When one is repairing EXT file systems it’s not uncommon that the filesystem metadata is lost, all your files are there but not containing your file system structure, i.e. if you have pictures structured in folders for years, months and with relevant filenames, if they are lost you will just end up restoring perhaps thousands of files that will loose the filesystem structure and it’s file names.
This was by far my biggest concern as I was fairly confident that the data was not lost (as I did not write to the drives) but loosing the metadata would be equally bad as I have around 2M files and folders and organizing them would be almost impossible.
So reaching a point where I could just “mount” the filesystem on my Windows 10 PC and browse my EXT4 files was a great success! (pardon my bad taste in music)
Why couldn’t I just restore the files from a backup?

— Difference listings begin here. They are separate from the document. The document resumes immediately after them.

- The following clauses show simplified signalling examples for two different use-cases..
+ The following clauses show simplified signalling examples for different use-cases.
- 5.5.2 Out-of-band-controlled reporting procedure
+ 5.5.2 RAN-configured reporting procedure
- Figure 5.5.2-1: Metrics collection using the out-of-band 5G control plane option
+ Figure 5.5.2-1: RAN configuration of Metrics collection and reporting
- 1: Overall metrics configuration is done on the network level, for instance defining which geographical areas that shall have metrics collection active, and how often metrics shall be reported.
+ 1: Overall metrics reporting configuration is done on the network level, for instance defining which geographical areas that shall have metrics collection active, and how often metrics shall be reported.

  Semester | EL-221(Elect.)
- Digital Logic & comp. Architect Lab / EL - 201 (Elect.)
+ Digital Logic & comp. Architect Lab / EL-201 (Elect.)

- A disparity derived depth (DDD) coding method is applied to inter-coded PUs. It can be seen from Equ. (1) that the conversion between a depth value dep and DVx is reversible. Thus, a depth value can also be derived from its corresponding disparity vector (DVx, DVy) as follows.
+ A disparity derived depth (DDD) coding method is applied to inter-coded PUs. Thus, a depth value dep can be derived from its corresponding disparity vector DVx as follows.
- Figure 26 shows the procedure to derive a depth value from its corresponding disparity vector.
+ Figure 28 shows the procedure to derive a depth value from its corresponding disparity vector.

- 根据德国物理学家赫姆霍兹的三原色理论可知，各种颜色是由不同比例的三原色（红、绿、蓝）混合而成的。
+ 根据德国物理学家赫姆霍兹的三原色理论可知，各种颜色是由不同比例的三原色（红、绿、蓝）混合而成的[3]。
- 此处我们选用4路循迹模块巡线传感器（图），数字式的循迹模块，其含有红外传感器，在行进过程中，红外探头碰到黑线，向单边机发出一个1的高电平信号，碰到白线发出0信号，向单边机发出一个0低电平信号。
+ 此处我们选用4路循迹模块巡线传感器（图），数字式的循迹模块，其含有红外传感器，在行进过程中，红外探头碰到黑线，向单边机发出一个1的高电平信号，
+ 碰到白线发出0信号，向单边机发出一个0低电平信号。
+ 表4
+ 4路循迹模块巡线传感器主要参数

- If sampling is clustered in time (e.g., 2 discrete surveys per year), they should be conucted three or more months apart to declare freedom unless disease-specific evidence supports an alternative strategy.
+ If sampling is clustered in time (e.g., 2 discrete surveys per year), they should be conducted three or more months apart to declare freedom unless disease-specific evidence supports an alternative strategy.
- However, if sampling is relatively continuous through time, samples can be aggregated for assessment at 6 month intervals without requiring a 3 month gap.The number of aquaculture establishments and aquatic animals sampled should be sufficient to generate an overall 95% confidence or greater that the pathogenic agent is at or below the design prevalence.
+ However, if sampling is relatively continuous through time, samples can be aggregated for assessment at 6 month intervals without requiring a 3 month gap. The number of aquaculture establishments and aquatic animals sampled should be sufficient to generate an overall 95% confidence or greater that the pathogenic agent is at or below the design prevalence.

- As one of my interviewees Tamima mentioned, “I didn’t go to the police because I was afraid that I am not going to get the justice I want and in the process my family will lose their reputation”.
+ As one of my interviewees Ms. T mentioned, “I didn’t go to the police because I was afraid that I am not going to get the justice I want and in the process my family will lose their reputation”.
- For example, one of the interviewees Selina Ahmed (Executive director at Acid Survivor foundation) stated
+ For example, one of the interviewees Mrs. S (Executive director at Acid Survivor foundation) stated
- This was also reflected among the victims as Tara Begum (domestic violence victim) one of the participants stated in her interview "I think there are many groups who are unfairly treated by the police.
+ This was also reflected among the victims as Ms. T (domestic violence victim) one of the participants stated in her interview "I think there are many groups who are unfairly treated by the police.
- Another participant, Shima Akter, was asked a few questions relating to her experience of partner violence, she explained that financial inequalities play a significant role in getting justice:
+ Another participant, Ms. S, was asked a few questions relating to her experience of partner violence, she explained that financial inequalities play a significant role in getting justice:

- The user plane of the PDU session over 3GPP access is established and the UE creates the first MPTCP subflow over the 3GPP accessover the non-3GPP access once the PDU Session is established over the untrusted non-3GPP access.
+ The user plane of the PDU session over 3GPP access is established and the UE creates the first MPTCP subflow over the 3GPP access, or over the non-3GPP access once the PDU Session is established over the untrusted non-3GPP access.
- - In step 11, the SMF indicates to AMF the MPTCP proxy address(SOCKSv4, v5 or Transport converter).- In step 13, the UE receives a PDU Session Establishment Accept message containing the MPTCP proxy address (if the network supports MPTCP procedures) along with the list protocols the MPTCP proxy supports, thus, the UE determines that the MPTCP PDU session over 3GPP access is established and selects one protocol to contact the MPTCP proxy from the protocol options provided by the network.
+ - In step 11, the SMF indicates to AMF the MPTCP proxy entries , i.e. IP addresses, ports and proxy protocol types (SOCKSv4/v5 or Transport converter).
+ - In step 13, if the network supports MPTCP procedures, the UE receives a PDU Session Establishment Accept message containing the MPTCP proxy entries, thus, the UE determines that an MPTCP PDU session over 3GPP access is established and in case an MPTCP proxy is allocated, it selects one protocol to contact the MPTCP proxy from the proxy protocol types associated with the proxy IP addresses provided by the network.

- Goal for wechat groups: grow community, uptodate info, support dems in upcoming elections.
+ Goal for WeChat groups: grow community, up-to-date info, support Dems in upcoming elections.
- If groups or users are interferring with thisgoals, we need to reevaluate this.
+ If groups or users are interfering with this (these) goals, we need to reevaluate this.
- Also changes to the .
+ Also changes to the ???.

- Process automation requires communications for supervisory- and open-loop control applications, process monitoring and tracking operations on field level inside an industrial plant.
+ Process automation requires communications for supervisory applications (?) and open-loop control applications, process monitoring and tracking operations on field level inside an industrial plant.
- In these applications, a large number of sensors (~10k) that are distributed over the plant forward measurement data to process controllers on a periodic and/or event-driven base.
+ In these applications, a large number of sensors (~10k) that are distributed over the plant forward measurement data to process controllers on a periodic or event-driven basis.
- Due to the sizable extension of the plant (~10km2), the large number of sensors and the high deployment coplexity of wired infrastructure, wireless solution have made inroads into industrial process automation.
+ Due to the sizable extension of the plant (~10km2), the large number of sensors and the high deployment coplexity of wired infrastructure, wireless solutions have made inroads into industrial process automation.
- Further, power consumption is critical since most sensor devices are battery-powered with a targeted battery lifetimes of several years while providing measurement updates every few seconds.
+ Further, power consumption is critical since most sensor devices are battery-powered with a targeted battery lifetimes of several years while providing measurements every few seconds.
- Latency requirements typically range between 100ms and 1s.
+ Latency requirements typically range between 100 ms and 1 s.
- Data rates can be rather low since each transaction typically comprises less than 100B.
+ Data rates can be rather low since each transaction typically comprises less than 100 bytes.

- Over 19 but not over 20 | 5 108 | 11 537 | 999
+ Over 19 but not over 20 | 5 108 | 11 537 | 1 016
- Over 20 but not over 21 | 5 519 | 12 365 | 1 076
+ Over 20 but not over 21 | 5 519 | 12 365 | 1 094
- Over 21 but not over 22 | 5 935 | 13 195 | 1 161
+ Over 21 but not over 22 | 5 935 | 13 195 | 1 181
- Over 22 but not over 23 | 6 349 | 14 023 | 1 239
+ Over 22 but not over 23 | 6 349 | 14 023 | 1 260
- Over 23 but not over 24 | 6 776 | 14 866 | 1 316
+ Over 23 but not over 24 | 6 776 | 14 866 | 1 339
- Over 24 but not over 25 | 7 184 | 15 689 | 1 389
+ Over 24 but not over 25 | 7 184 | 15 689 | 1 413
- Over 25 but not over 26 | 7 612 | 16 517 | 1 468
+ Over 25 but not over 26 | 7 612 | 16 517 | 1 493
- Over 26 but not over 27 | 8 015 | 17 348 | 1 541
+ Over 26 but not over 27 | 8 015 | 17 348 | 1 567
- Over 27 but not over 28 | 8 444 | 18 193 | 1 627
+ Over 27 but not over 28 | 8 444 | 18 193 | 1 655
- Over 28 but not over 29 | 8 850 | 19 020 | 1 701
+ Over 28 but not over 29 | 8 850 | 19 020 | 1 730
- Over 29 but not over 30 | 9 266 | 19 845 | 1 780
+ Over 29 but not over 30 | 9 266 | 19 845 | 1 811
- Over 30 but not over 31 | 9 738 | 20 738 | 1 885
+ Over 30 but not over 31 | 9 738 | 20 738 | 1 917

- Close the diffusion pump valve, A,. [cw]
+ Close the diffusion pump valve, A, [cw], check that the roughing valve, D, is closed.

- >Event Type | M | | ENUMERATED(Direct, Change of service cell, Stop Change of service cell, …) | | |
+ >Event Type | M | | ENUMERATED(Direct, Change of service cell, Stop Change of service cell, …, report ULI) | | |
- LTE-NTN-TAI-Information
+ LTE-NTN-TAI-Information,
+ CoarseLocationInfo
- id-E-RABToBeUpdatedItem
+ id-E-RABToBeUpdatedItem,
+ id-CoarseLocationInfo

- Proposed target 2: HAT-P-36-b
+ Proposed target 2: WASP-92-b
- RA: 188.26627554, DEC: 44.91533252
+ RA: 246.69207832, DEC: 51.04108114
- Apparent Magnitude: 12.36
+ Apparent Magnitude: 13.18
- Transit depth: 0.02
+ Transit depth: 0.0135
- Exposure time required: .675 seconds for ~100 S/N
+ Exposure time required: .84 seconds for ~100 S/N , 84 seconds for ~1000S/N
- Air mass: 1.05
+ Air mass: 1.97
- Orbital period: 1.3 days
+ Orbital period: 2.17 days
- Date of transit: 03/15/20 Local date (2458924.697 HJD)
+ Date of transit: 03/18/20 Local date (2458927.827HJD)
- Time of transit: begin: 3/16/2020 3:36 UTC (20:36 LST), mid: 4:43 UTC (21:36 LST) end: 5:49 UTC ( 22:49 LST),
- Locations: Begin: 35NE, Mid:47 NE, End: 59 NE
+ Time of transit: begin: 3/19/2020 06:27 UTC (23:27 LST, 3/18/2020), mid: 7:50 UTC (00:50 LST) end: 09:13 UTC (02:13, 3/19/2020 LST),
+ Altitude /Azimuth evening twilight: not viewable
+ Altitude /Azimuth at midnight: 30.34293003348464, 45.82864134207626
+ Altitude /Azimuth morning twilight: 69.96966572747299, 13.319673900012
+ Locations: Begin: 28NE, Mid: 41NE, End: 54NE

That is an excellent question. Most virtual machines get’s backed up every night on another NAS so I was able to restore important virtual machines that was running on the broken NAS. Most VMs that are even more important runs on a SSD RAID-5 setup on the ESX host so I didn’t loose any important stuff like firewall, emails etc. during the breakdown.
The same process was planned to take place for regular files but QNAP and rsync didn’t just work. So these files was not copied over to my backup. Well in fact they where initially (using regular CIFS copy) just to make sure I’d would not loose any files. However I’ve decided to re-arrange my backup NAS filesystem and therefore lost the initial backup I had. *bummer*
Now the company I originally bought my NAS from has gone bankrupt and I have not yet replaced it. However most important stuff has been moved into a new SAN (home built) with Fiber Channel. That’s another post.